Local Programs refer to a variety of initiatives that support local residents and communities in areas of civic infrastructure, public safety, job creation and community health. These local programs often leverage federal resources in partnership with private, philanthropic and civic sector partners to achieve results. Examples of local programs can be found on the Local Government ARPA Investment Tracker (LGAIT), developed jointly by Brookings Metro, the National League of Cities, and the National Association of Counties; and the COVID-19 Local Service Accelerator dashboard, also created by the LGAIT team.
Local governments are using federal Recovery Act dollars to build community capacity through local AmeriCorps-based service programs that are focused on addressing local needs and priorities identified by the communities themselves, and to help them build the civic infrastructure they need to thrive. This includes local conservation corps modeled after the Civilian Conservation Corps and other climate-oriented projects; literacy projects, such as reading clubs for children in public schools and adult education programs; community gardens that promote healthy eating; and other initiatives focused on promoting social connectedness and increasing access to resources.
Another key strategy for leveraging federal resources to address local challenges is local economic development programs. These can range from a simple business development loan to support a small business or a more complex blight mitigation plan that might involve tools like condemnation or eminent domain. For example, a new initiative in Seattle pairs local government employees with consultants to work with business owners on developing business plans and connecting them to local resources.
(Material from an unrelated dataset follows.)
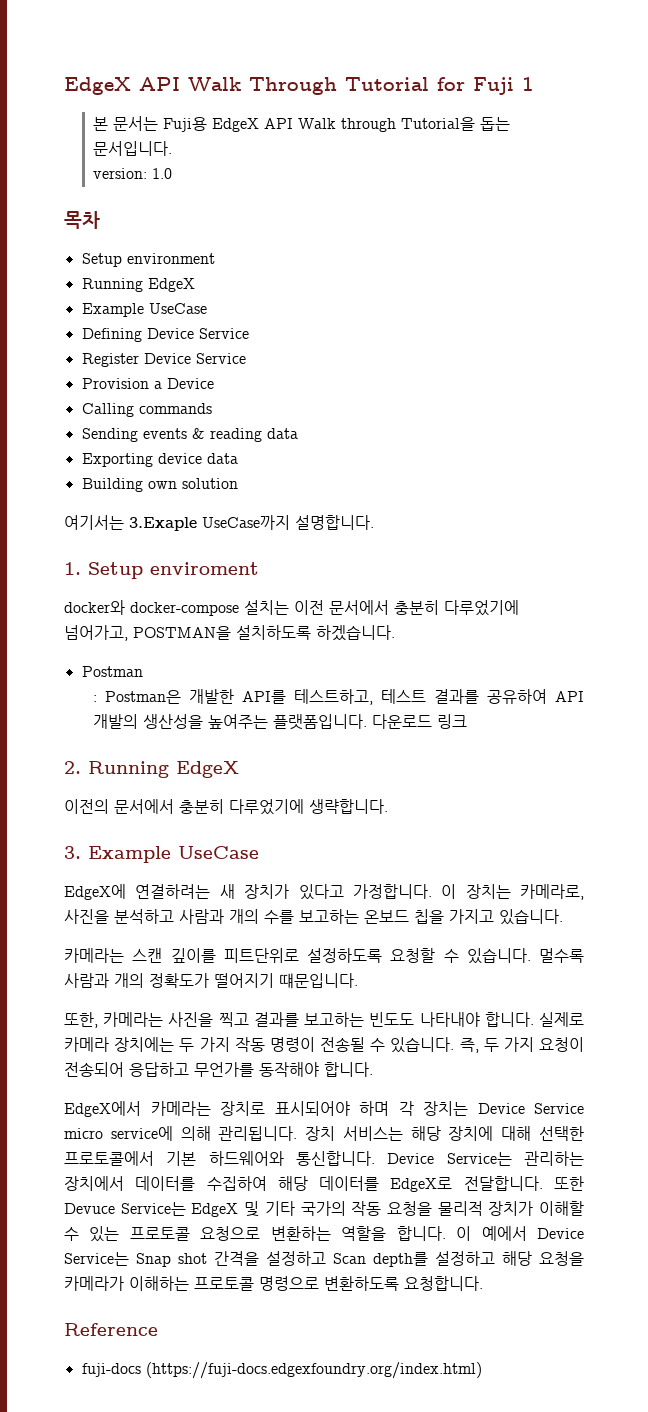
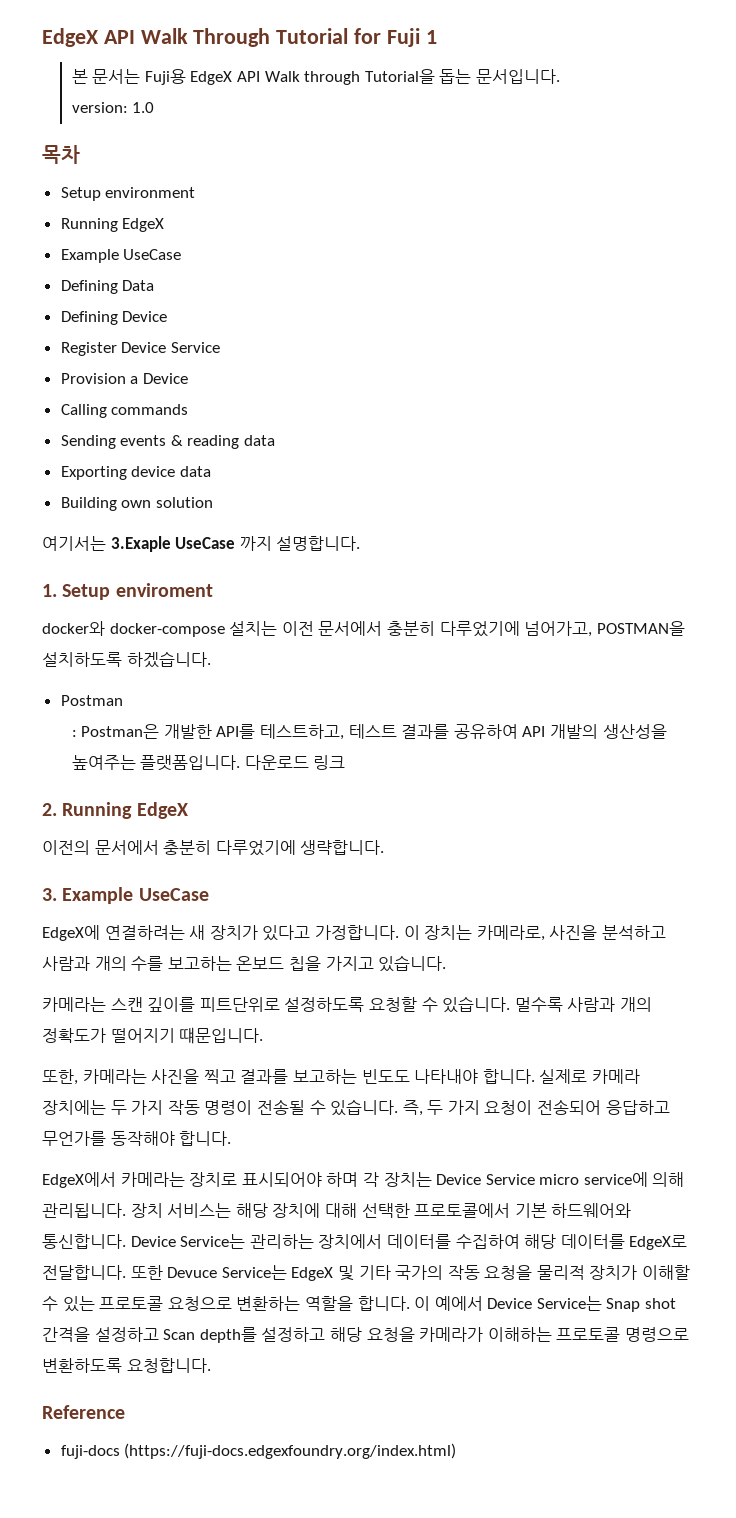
(207, 308) none -> [60,280,155,294] // Defining Data
[198,328,249,339] Service -> (168, 316) none
[202,515,290,530] UseCase까지 -> [175,536,272,551] UseCase 까지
The term “local programming” is used in some countries to describe the locally produced content on television and radio. In the United States, local programming is most often referred to in connection with local newscasts on broadcast television stations. In Canada, the term has historically been used to refer to locally or regionally oriented talk shows and entertainment programs such as Tiny Talent Time or Homegrown Cafe.
Ultimately, the local programs that are most effective in addressing local issues and building community capacity are those that combine multiple efforts from the private, civic, public and nonprofit sectors. This is the approach that has proven successful in places like Flint, Michigan, where the City of Detroit and local organizations partnered to scale a national service program to address the underlying causes of high rates of youth employment and crime. The city’s innovative place-based model has now expanded nationally and is a case study in the use of flexible Recovery Act funds to support service-based solutions for local challenges.